• [ABOUT THIS EXERCISE]: Every line from the one with "Костадин (Јованка) Радовић | Нетто: 2,73" to the one with "Q03518 | Distance: 0.164 -> 0.163", including those two, is to be copied exactly; all other lines of the entries below are left out.

=== EXTRACTED INFORMATION ===

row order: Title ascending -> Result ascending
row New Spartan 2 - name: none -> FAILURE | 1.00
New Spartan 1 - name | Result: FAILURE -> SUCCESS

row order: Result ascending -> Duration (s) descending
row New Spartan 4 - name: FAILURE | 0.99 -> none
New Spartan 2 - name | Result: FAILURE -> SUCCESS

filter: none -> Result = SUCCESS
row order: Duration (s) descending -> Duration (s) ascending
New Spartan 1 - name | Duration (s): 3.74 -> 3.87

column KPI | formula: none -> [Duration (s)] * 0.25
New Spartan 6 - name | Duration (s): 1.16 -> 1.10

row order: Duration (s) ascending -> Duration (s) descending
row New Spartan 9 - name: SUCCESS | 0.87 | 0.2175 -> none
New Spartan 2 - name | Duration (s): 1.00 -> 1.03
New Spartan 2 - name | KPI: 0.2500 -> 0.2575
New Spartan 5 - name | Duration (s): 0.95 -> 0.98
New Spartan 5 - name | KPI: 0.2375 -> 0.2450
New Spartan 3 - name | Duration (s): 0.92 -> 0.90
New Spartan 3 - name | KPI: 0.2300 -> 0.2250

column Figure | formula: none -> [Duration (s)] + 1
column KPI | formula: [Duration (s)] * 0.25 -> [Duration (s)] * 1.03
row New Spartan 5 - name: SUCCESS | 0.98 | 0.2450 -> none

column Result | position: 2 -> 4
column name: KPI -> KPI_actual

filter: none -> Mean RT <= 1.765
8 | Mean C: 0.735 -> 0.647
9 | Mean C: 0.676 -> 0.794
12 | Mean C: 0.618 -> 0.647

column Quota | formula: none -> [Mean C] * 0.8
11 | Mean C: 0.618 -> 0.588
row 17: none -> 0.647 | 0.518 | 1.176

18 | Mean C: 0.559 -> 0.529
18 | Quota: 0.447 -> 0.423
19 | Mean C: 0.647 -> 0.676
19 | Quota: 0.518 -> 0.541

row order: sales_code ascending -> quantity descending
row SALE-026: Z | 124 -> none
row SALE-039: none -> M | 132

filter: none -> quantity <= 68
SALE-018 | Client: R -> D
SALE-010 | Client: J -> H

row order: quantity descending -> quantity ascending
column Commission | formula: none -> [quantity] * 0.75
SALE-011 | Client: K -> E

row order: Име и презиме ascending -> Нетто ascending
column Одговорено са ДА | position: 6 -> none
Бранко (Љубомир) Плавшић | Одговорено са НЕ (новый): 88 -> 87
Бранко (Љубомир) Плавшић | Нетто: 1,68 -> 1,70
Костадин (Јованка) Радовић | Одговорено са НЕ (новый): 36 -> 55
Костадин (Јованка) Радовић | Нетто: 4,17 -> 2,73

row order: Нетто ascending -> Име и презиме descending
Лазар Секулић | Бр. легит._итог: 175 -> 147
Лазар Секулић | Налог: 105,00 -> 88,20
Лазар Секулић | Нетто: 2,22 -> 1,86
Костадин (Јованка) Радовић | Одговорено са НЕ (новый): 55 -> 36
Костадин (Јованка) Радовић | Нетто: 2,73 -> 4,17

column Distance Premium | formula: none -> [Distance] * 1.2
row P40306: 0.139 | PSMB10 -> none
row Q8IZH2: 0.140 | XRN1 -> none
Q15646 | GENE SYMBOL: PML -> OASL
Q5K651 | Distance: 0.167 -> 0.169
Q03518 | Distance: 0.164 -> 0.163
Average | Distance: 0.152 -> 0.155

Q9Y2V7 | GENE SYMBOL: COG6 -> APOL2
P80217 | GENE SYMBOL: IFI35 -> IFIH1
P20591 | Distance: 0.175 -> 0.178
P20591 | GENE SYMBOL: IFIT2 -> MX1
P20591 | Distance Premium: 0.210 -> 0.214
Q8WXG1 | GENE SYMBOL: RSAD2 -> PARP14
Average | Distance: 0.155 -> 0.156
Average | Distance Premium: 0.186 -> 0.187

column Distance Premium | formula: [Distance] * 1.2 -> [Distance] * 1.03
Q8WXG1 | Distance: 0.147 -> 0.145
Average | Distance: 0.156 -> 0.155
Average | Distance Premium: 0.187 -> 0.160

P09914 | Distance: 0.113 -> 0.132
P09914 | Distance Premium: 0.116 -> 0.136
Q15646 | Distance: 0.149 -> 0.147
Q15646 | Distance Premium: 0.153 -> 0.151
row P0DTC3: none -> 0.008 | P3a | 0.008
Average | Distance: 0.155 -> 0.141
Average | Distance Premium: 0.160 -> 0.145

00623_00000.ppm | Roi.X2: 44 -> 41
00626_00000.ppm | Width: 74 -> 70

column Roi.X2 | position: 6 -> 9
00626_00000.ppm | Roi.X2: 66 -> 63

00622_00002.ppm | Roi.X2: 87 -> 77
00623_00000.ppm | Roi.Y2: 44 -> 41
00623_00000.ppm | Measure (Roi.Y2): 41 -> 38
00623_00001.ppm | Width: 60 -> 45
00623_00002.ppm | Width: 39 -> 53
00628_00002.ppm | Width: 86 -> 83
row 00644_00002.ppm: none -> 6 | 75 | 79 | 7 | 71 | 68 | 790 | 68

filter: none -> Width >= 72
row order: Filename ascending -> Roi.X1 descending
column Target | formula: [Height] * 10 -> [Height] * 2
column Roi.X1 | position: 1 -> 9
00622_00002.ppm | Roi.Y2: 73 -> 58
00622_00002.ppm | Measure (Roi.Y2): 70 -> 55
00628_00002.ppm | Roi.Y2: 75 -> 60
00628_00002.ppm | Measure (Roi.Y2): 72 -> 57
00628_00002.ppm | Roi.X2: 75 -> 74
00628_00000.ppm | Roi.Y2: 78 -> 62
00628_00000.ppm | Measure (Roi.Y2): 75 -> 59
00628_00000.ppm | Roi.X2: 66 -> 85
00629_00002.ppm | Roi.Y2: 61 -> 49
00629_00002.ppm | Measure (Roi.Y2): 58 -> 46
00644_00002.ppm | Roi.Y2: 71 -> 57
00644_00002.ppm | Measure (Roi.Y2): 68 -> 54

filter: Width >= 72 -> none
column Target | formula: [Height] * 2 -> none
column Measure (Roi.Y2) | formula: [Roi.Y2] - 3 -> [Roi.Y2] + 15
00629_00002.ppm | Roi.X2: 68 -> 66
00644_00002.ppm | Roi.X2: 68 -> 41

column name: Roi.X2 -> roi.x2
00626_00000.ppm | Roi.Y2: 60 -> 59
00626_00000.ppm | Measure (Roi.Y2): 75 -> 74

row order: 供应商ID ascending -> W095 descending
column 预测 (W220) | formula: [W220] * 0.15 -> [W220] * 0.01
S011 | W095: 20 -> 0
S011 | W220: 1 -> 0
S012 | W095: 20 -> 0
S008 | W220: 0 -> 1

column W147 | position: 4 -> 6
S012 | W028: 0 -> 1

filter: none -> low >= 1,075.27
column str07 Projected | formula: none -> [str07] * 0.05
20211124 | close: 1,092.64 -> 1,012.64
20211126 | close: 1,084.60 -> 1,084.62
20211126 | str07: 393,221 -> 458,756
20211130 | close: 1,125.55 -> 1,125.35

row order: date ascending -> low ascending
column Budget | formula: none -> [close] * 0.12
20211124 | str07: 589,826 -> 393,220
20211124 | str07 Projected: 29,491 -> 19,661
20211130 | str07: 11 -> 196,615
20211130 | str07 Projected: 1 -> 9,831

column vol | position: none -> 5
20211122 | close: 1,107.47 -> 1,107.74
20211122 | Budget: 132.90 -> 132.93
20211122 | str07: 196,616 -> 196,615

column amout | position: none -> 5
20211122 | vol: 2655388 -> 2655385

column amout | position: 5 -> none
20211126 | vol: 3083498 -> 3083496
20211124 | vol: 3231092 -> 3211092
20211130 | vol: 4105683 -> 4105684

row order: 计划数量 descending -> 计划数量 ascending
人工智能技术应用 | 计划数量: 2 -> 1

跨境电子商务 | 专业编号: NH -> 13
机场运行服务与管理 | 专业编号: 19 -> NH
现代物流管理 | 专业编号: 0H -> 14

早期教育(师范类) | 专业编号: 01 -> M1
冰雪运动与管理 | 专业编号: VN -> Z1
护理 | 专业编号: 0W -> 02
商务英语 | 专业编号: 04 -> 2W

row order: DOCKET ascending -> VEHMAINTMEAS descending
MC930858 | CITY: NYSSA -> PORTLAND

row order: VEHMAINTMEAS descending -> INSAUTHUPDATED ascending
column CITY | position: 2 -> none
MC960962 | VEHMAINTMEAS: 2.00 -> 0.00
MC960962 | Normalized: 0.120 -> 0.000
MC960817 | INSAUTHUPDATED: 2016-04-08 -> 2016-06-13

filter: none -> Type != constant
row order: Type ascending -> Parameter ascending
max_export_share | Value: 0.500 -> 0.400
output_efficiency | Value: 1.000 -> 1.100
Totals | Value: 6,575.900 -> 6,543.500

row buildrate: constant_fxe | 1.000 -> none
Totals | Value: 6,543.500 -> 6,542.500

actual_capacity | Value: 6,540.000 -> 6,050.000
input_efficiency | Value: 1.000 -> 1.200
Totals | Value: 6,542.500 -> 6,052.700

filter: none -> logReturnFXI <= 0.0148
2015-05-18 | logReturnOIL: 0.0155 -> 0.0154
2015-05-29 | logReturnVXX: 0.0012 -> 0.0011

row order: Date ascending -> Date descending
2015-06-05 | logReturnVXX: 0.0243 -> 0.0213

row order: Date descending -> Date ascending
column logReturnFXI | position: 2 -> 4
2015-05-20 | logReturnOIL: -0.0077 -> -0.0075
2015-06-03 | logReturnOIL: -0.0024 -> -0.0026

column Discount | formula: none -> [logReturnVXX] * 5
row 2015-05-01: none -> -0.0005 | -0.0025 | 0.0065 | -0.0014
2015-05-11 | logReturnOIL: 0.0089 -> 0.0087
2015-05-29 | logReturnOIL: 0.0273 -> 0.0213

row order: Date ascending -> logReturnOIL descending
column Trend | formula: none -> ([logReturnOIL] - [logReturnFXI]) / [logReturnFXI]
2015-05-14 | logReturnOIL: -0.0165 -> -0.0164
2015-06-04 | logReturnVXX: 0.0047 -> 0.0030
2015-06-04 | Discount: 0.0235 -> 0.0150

===

• [REPLY TO THE EXERCISE]:
Костадин (Јованка) Радовић | Нетто: 2,73 -> 4,17

column Distance Premium | formula: none -> [Distance] * 1.2
row P40306: 0.139 | PSMB10 -> none
row Q8IZH2: 0.140 | XRN1 -> none
Q15646 | GENE SYMBOL: PML -> OASL
Q5K651 | Distance: 0.167 -> 0.169
Q03518 | Distance: 0.164 -> 0.163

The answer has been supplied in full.